What lines below mention the word "will"? Copy each one.

● Working data

+ + + + + + +

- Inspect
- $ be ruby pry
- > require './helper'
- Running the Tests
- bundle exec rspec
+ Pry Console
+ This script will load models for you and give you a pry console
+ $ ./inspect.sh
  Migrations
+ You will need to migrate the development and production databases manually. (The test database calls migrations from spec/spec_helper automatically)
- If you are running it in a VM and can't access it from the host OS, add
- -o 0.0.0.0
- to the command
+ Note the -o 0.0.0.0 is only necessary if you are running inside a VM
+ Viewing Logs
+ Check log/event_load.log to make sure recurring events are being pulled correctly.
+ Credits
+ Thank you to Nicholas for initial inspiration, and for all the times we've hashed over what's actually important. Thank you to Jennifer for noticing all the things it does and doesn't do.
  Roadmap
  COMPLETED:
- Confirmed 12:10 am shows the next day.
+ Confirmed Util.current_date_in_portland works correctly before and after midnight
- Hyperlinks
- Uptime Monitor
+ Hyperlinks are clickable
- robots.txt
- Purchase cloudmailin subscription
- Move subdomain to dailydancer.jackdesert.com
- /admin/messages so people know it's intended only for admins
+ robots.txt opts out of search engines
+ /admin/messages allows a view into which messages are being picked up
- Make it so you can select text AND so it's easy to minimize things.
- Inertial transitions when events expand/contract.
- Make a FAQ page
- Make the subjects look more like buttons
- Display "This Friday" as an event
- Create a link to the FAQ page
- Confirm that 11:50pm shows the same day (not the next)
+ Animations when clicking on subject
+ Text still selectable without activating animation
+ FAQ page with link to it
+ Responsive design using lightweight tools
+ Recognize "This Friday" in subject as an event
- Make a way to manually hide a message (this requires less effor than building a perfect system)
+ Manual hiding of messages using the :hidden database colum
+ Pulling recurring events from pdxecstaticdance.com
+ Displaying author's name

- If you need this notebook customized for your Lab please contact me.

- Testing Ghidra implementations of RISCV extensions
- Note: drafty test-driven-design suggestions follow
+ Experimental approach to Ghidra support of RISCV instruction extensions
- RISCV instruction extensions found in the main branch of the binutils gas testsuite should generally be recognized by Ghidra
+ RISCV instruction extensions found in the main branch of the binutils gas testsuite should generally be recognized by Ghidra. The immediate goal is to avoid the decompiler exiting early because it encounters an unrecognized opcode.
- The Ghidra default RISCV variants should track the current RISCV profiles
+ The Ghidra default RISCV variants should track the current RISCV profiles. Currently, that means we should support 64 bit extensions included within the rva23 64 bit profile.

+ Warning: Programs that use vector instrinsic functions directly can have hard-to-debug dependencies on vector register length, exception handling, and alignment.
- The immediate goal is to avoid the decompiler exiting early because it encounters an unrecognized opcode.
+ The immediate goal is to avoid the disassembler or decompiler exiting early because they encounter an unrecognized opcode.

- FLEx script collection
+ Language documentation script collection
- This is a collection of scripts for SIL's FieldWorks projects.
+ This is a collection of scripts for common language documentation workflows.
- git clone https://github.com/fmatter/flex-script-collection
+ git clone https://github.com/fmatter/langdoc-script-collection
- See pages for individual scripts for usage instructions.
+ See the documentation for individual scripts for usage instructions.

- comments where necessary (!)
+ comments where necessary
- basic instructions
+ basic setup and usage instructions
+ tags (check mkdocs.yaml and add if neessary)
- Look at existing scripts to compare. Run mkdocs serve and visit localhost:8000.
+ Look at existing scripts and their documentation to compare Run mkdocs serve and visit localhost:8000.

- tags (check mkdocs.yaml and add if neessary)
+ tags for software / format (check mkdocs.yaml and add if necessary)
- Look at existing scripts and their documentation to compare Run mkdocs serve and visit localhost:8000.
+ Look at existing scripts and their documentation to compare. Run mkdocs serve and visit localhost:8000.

+ + + + + + +

● Response to the task
+ This script will load models for you and give you a pry console
+ You will need to migrate the development and production databases manually. (The test database calls migrations from spec/spec_helper automatically)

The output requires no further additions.